> _PROBLEM DESCRIPTION_
Write out every record below exactly as it appears, omitting the pictures.

Edit tracking data:
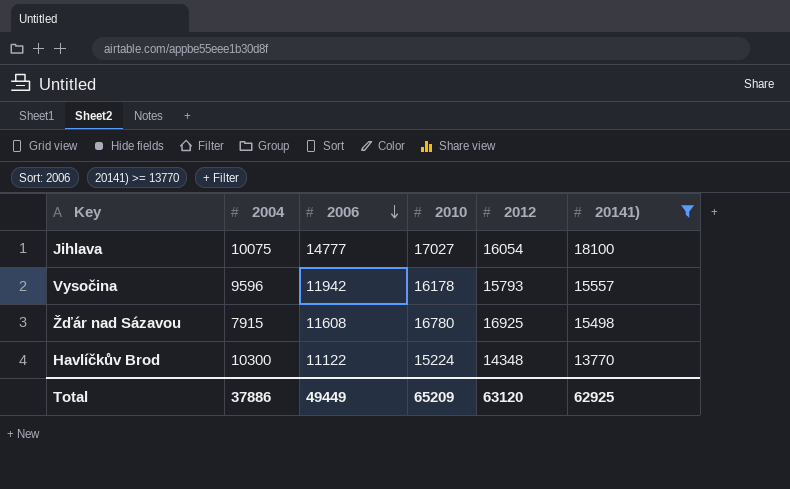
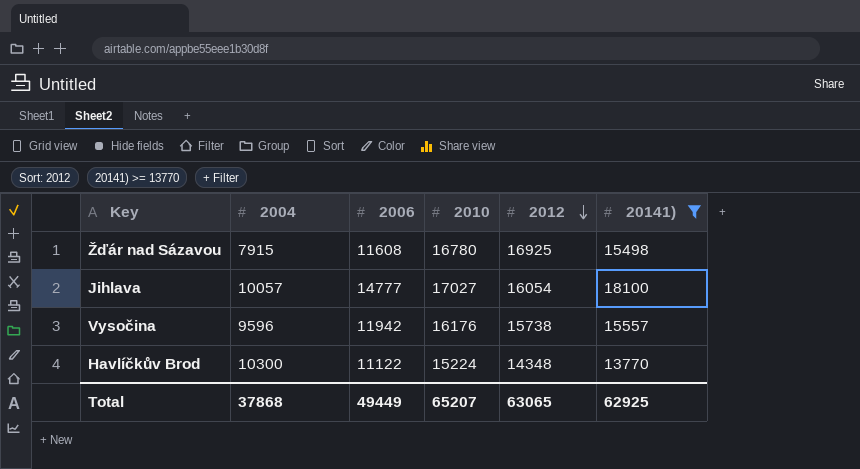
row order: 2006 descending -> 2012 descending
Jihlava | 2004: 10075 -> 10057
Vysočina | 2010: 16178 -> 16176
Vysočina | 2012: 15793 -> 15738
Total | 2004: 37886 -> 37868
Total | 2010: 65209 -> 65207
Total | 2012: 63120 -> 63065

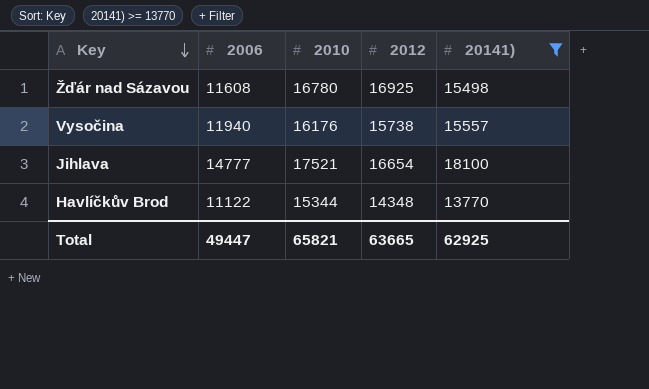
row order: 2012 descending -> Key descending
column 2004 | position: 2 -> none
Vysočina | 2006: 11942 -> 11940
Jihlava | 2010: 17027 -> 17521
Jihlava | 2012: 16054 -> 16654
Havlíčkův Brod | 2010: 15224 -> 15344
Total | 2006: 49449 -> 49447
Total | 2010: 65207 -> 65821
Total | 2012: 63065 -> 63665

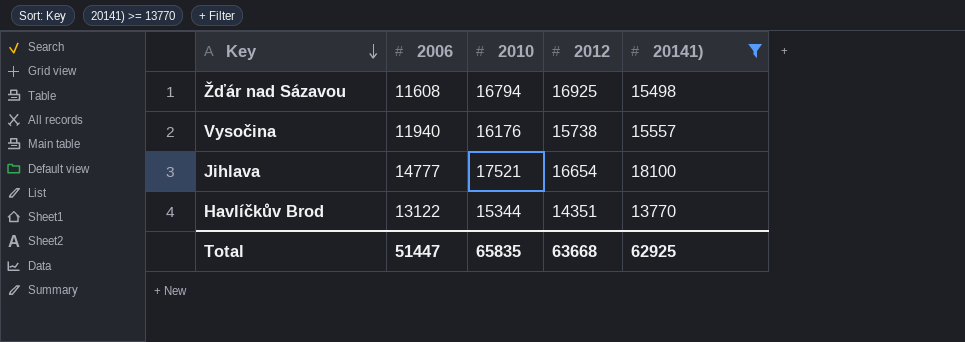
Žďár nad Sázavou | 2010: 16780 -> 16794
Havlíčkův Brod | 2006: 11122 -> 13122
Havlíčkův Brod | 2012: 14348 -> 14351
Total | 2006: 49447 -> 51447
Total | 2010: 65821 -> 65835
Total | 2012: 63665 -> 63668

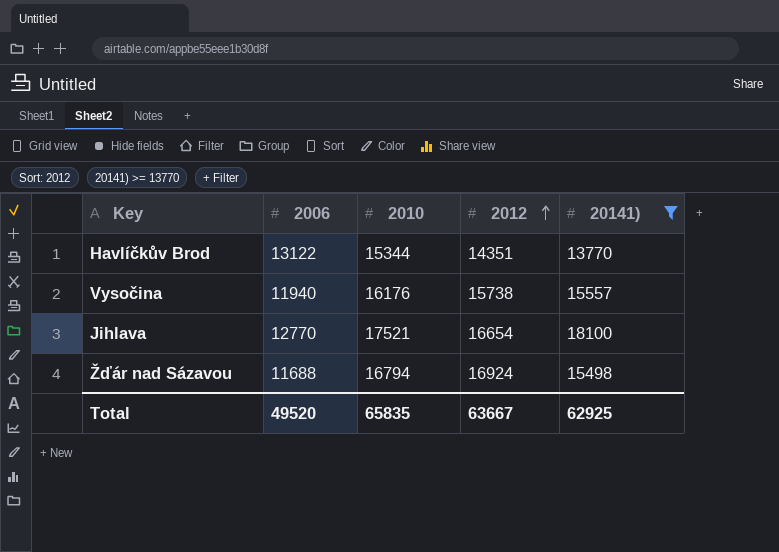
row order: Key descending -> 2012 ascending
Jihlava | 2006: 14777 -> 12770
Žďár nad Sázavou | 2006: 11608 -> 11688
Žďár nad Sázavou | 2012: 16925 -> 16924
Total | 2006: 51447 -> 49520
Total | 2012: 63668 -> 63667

> _RESULT FOR THIS EXERCISE_
row order: 2006 descending -> 2012 descending
Jihlava | 2004: 10075 -> 10057
Vysočina | 2010: 16178 -> 16176
Vysočina | 2012: 15793 -> 15738
Total | 2004: 37886 -> 37868
Total | 2010: 65209 -> 65207
Total | 2012: 63120 -> 63065

row order: 2012 descending -> Key descending
column 2004 | position: 2 -> none
Vysočina | 2006: 11942 -> 11940
Jihlava | 2010: 17027 -> 17521
Jihlava | 2012: 16054 -> 16654
Havlíčkův Brod | 2010: 15224 -> 15344
Total | 2006: 49449 -> 49447
Total | 2010: 65207 -> 65821
Total | 2012: 63065 -> 63665

Žďár nad Sázavou | 2010: 16780 -> 16794
Havlíčkův Brod | 2006: 11122 -> 13122
Havlíčkův Brod | 2012: 14348 -> 14351
Total | 2006: 49447 -> 51447
Total | 2010: 65821 -> 65835
Total | 2012: 63665 -> 63668

row order: Key descending -> 2012 ascending
Jihlava | 2006: 14777 -> 12770
Žďár nad Sázavou | 2006: 11608 -> 11688
Žďár nad Sázavou | 2012: 16925 -> 16924
Total | 2006: 51447 -> 49520
Total | 2012: 63668 -> 63667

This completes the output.